Please take the lines from the one holding "[429,594,587,610] basta fazer" through the one holding "[106,786,204,798] Basta chamar" in the data below and copy them exactly.

(Data provided)

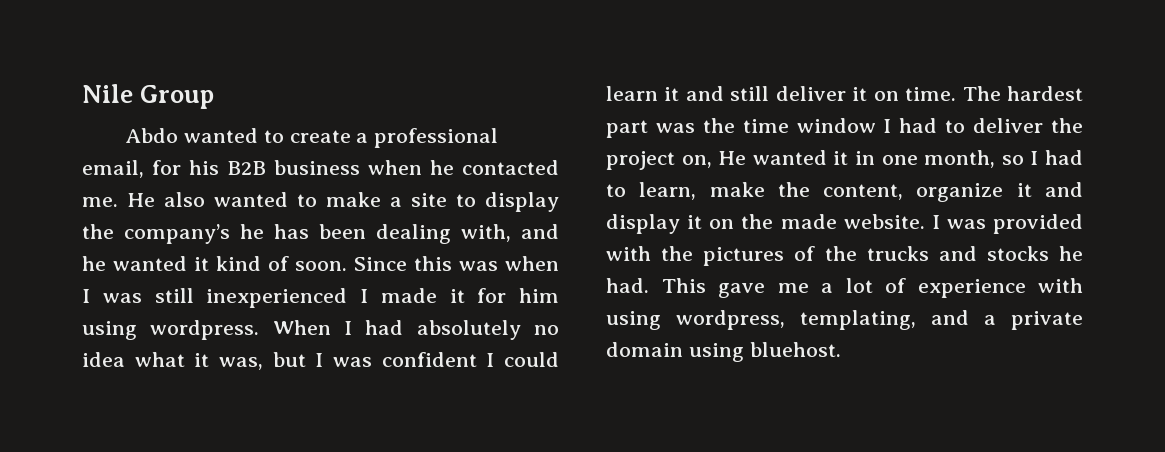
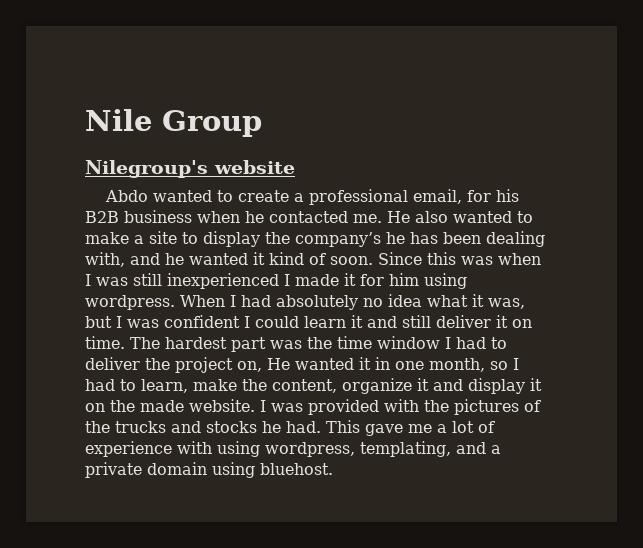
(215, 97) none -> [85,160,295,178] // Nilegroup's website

(End Data provided)
(Data provided)

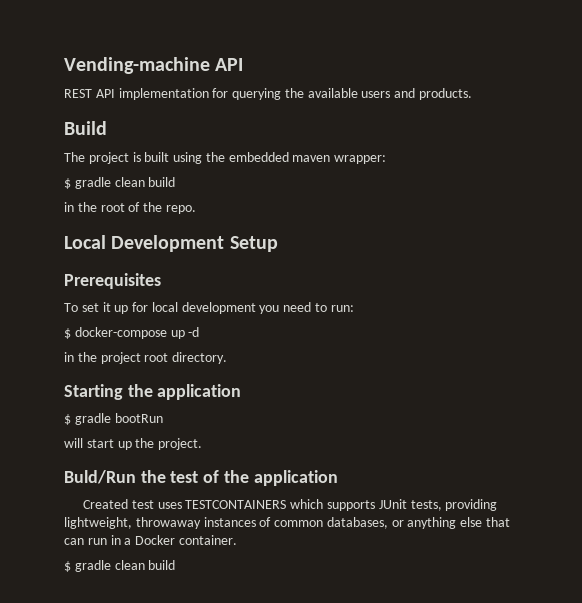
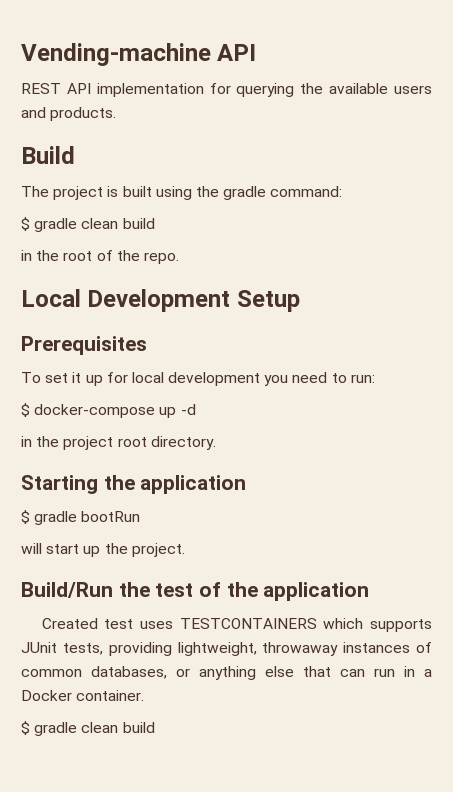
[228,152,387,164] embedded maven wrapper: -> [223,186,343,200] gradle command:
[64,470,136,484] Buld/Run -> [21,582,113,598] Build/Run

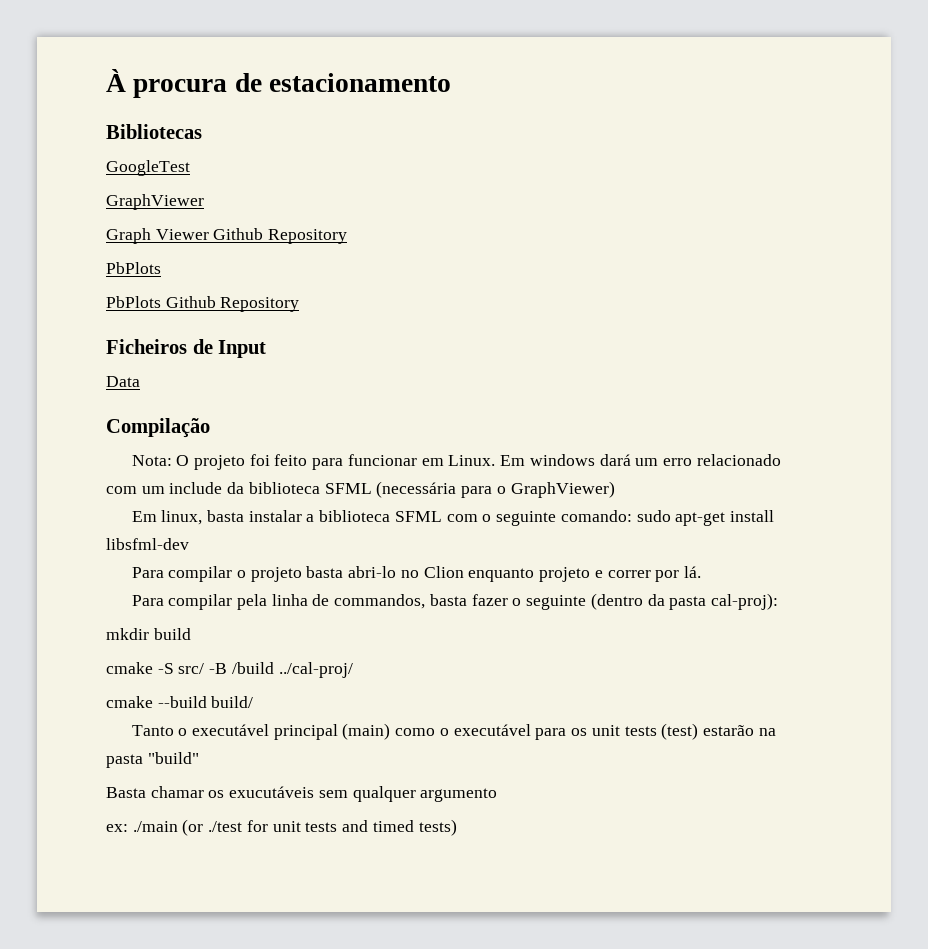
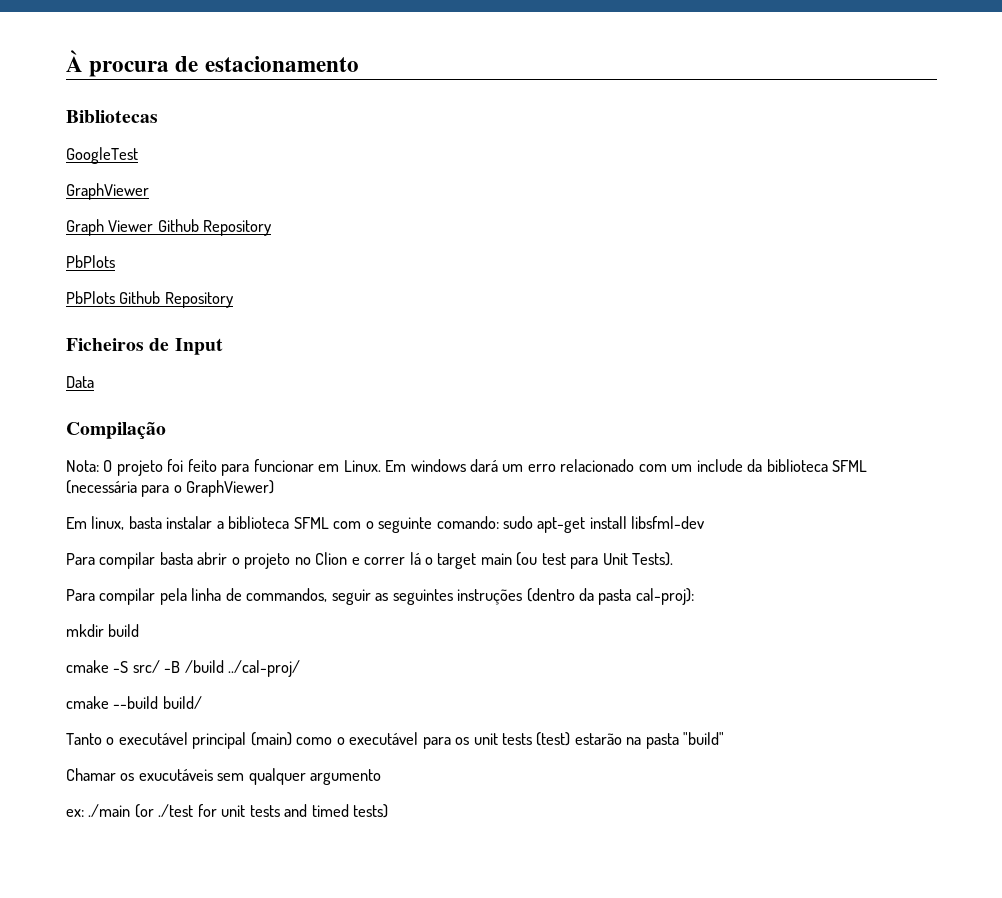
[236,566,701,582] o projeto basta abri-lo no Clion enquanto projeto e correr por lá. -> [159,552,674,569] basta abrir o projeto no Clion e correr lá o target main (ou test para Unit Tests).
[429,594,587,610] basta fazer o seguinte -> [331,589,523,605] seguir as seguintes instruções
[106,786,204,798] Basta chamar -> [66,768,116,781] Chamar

(End Data provided)

◆ **Solution for this task**
[429,594,587,610] basta fazer o seguinte -> [331,589,523,605] seguir as seguintes instruções
[106,786,204,798] Basta chamar -> [66,768,116,781] Chamar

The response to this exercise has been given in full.